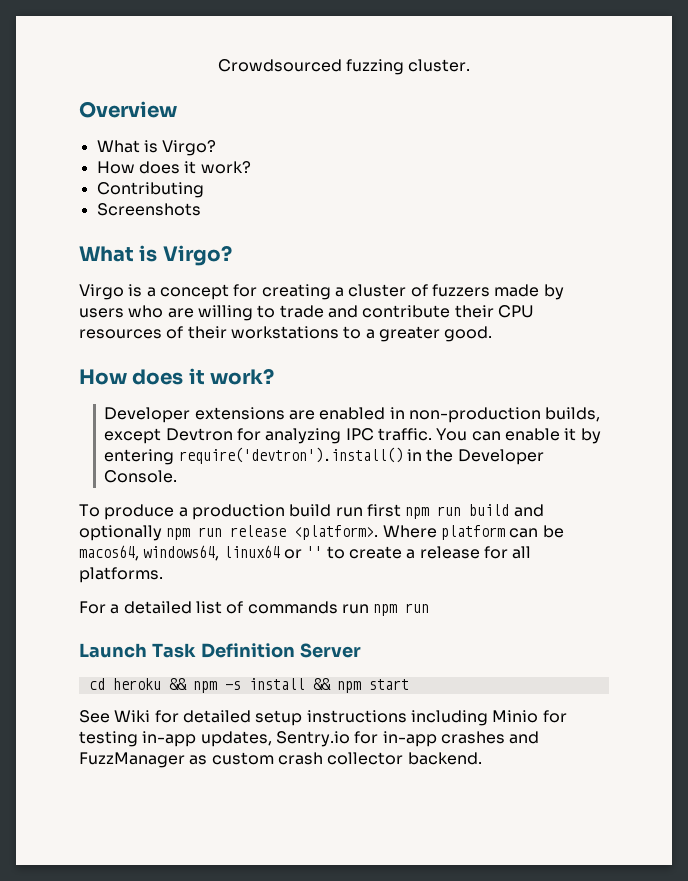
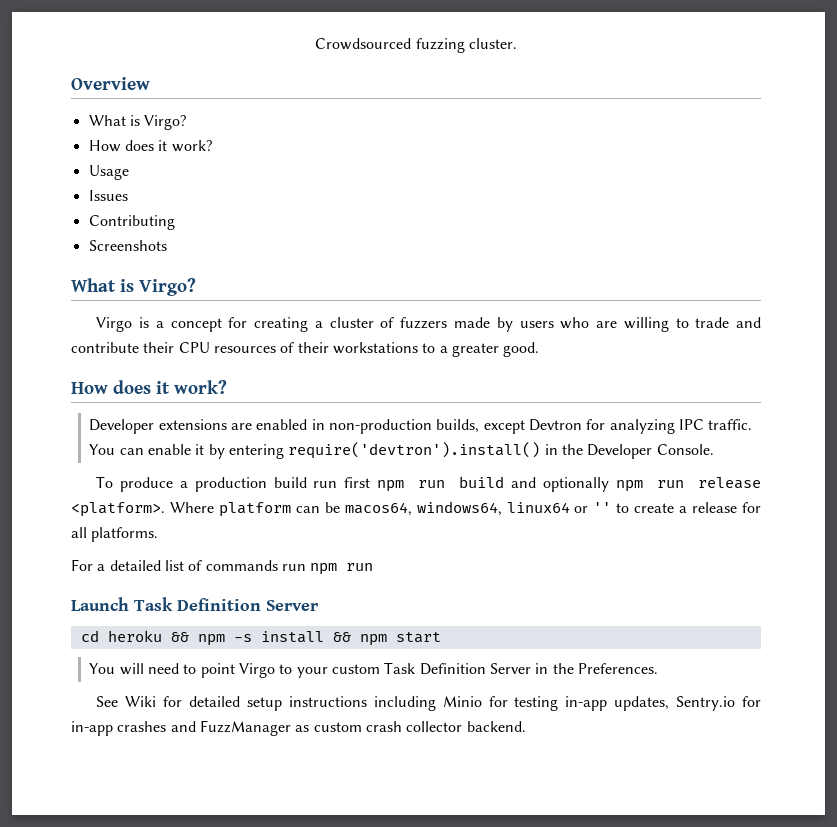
+ Usage
+ Issues
+ You will need to point Virgo to your custom Task Definition Server in the Preferences.

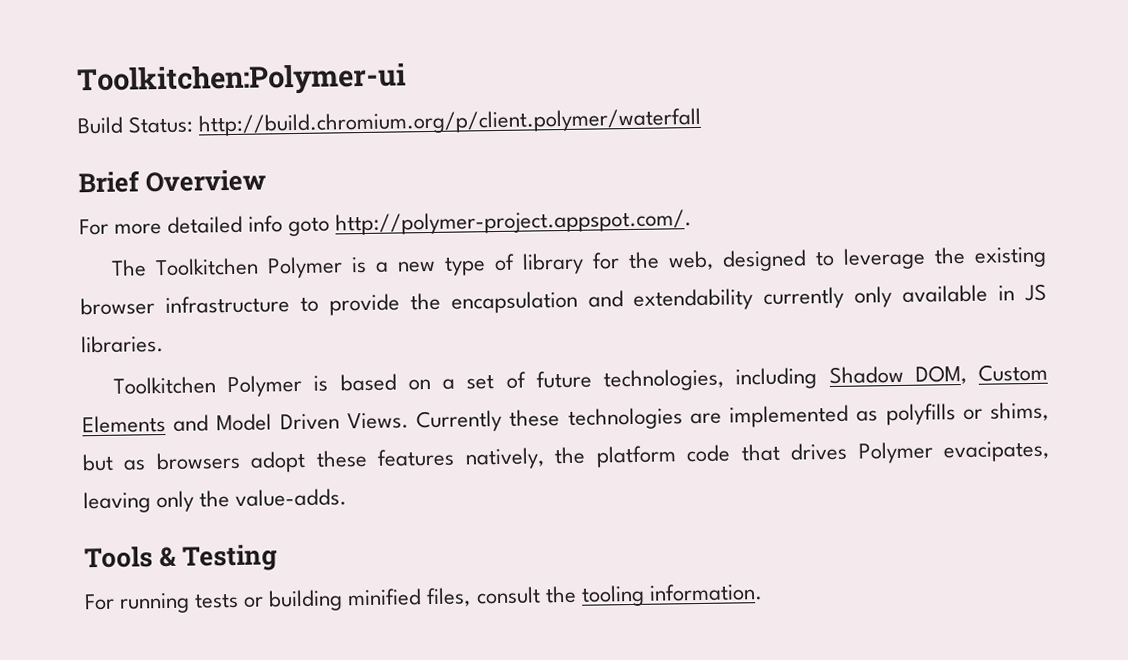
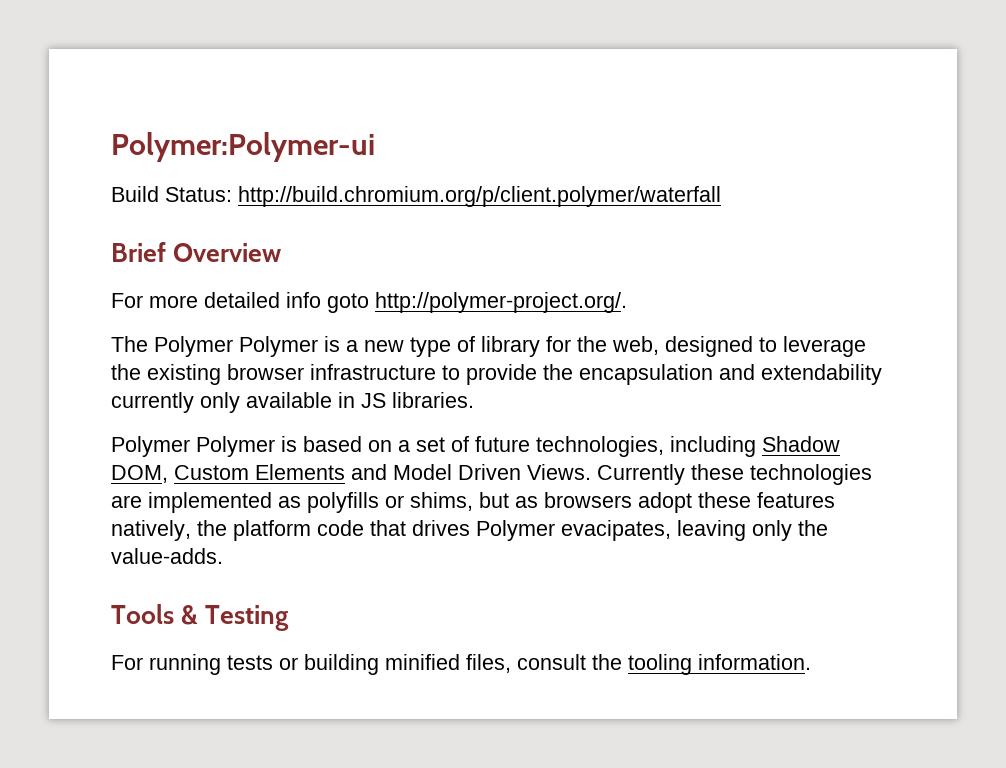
- Toolkitchen:Polymer-ui
+ Polymer:Polymer-ui
- For more detailed info goto http://polymer-project.appspot.com/.
+ For more detailed info goto http://polymer-project.org/.
- The Toolkitchen Polymer is a new type of library for the web, designed to leverage the existing browser infrastructure to provide the encapsulation and extendability currently only available in JS libraries.
+ The Polymer Polymer is a new type of library for the web, designed to leverage the existing browser infrastructure to provide the encapsulation and extendability currently only available in JS libraries.
- Toolkitchen Polymer is based on a set of future technologies, including Shadow DOM, Custom Elements and Model Driven Views.
+ Polymer Polymer is based on a set of future technologies, including Shadow DOM, Custom Elements and Model Driven Views.

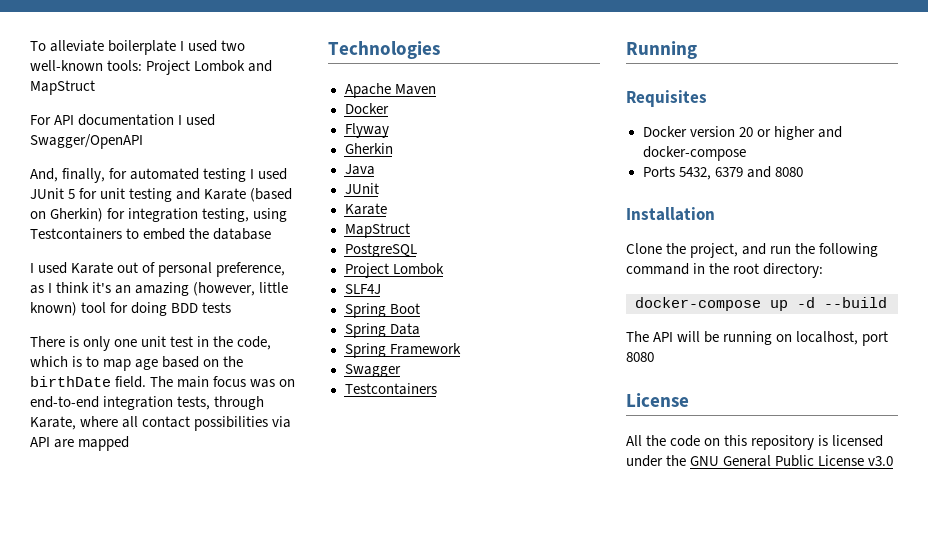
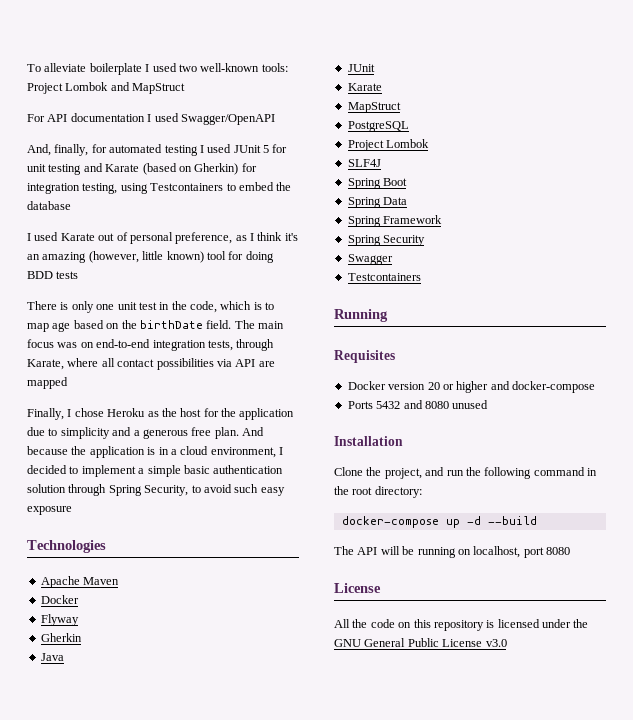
+ Finally, I chose Heroku as the host for the application due to simplicity and a generous free plan. And because the application is in a cloud environment, I decided to implement a simple basic authentication solution through Spring Security, to avoid such easy exposure
+ Spring Security
- Ports 5432, 6379 and 8080
+ Ports 5432 and 8080 unused

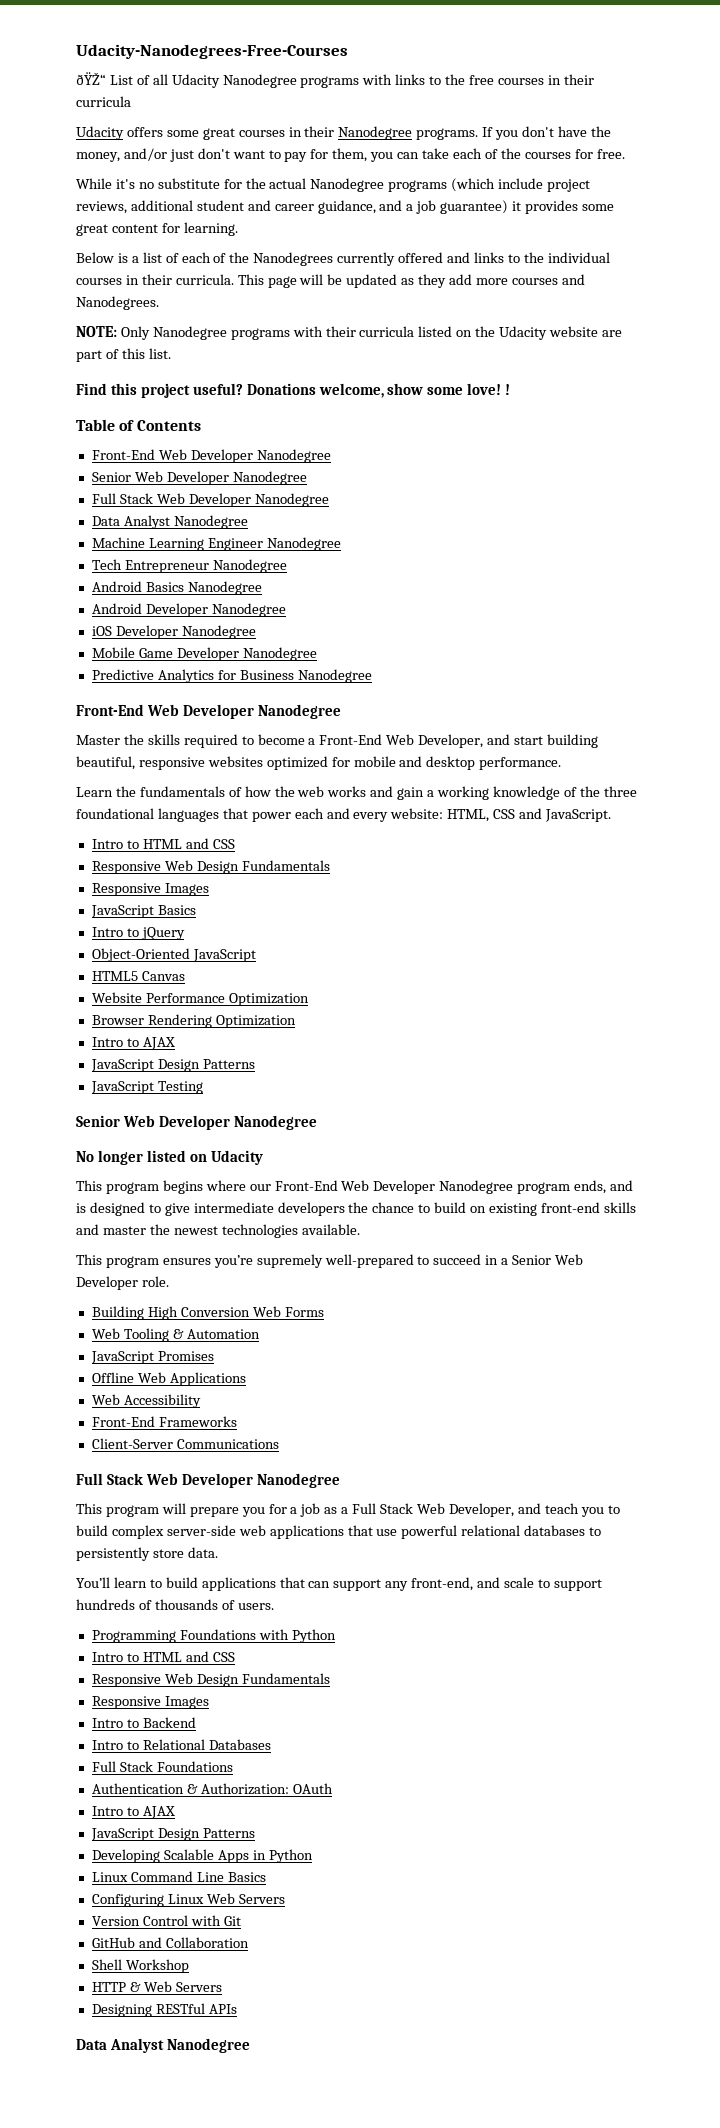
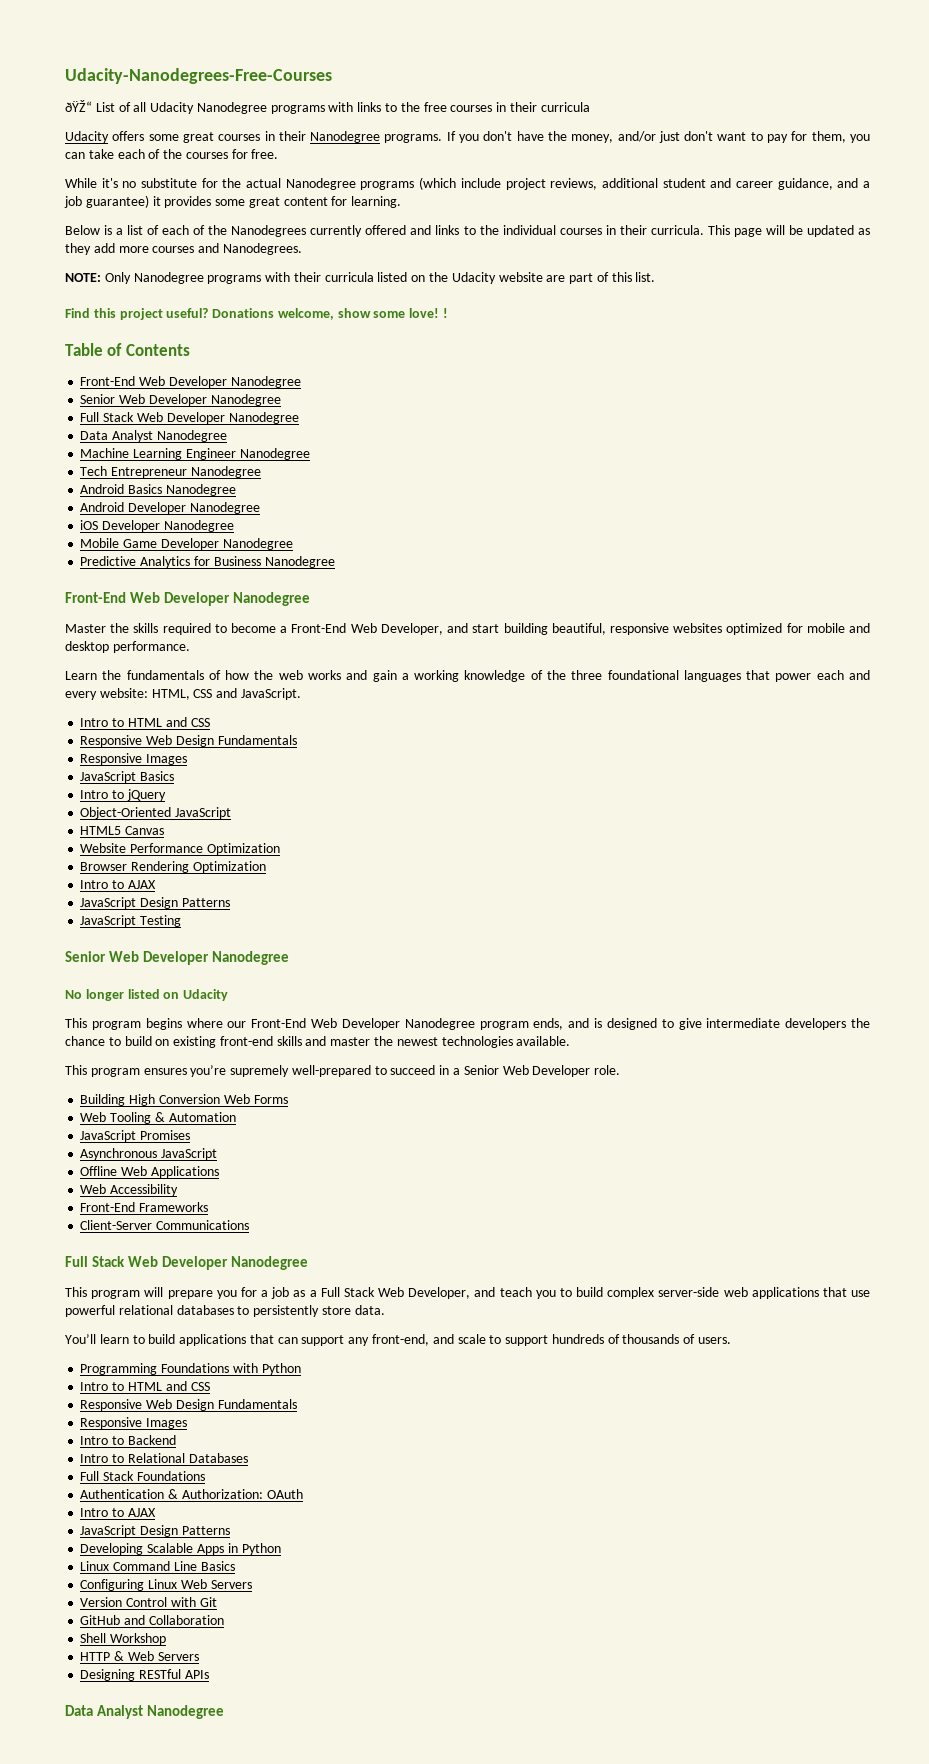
+ Asynchronous JavaScript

* TASK REQUIREMENTS:
With the pictures removed, return the full listing exactly as given.

* WRITTEN ANSWER:
+ Usage
+ Issues
+ You will need to point Virgo to your custom Task Definition Server in the Preferences.

- Toolkitchen:Polymer-ui
+ Polymer:Polymer-ui
- For more detailed info goto http://polymer-project.appspot.com/.
+ For more detailed info goto http://polymer-project.org/.
- The Toolkitchen Polymer is a new type of library for the web, designed to leverage the existing browser infrastructure to provide the encapsulation and extendability currently only available in JS libraries.
+ The Polymer Polymer is a new type of library for the web, designed to leverage the existing browser infrastructure to provide the encapsulation and extendability currently only available in JS libraries.
- Toolkitchen Polymer is based on a set of future technologies, including Shadow DOM, Custom Elements and Model Driven Views.
+ Polymer Polymer is based on a set of future technologies, including Shadow DOM, Custom Elements and Model Driven Views.

+ Finally, I chose Heroku as the host for the application due to simplicity and a generous free plan. And because the application is in a cloud environment, I decided to implement a simple basic authentication solution through Spring Security, to avoid such easy exposure
+ Spring Security
- Ports 5432, 6379 and 8080
+ Ports 5432 and 8080 unused

+ Asynchronous JavaScript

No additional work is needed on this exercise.